なんとかこの刑事さんに助けてもらわないと、他には当てがない。
あっ!
「私、人を殺そうとしました。殺人未遂です!逮捕して下さい!!」
真奈美は大きな声で叫んだ。
すると街を歩いていた人達が一瞬立ち止まり、真奈美へ驚きの目を向けるが、直ぐに逃げる様に離れて行く。
刑事も一瞬目を見開いたが、直ぐに笑い出した。
「お前ね?冗談は顔だけにしとけよ?」
「ホントですって!」
必死に訴える真奈美へ男は諦めたようで、大きな溜息をついて「分かった付いて来い!」と言ってくれた。
しかし、真奈美の連れられて来た場所は、交番でも警察署でもなく、1階にカフェが入っている3階立てのビル。

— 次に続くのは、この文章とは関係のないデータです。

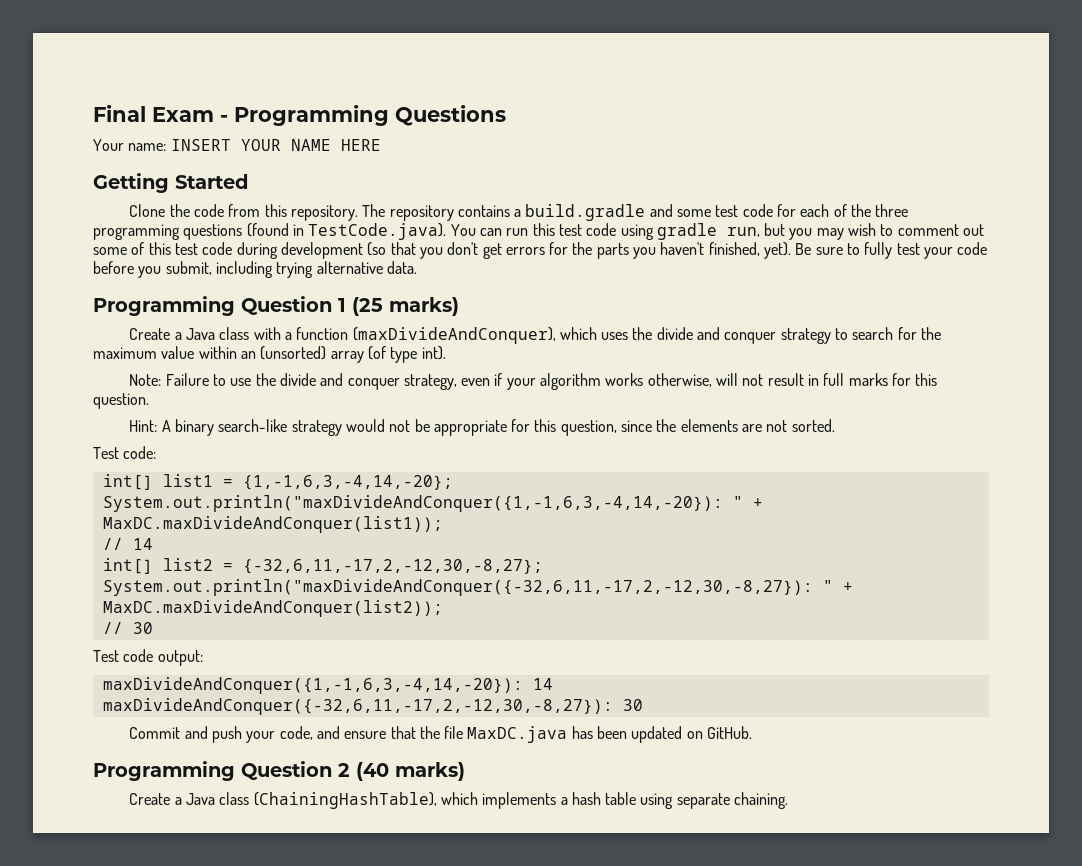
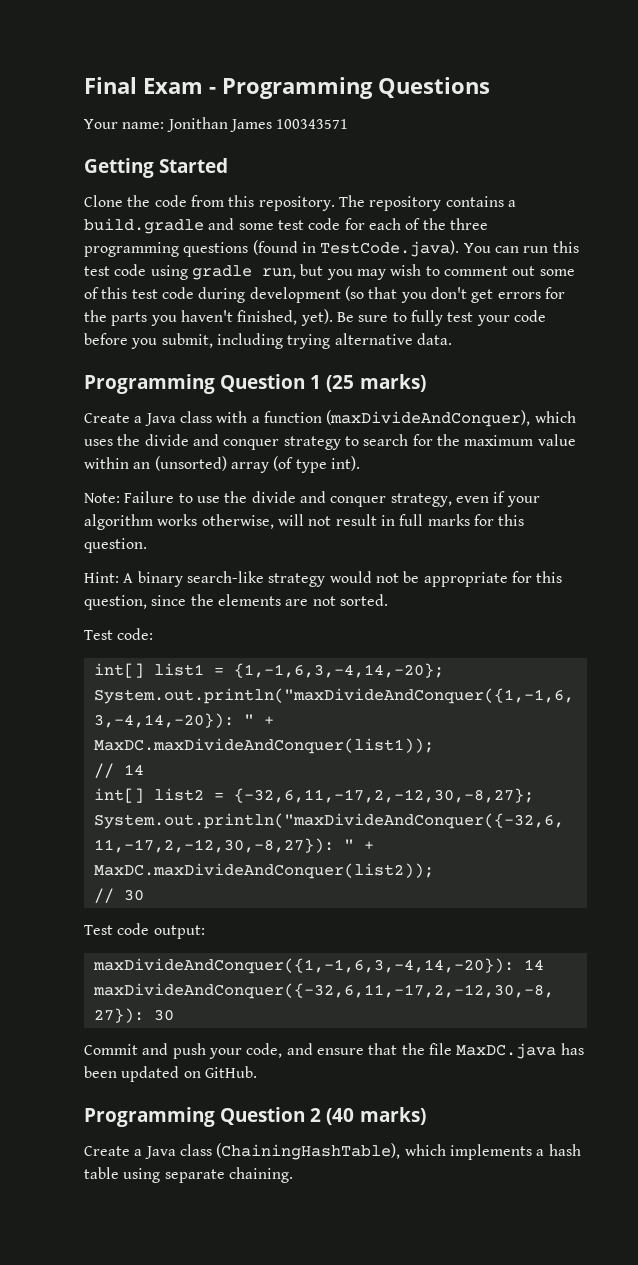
[170,139,381,151] INSERT YOUR NAME HERE -> [166,117,349,132] Jonithan James 100343571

カフェで、コーヒーでも飲みながら、詳しい話を聞いてくれるのかな?
朝早く寮を出て、何も食べてなかったからちょうど良いや!
ひょっとして刑事さんがご馳走してくれるかも?
そしたらラッキーだし!
だが、刑事の男はカフェへは入らず、カフェの入り口横の階段を上がって行く。
あれ?
刑事さんどちらへ?
真奈美は刑事について、仕方なく重いキャリーバッグと、大きなショッピングバックを抱えて、階段を上がる。
普通、女の子が大きな荷物を、2つも抱えてるんだから、ひとつくらい持ってくれてもいいのに!
イケメンのくせに気が利かないな男!
あんた彼女居ないでしょ?
イケメンでも、あれは絶対モテないタイプだ!
真奈美は、階段を上がる刑事の背中に、悪態を思いっきり付いていた。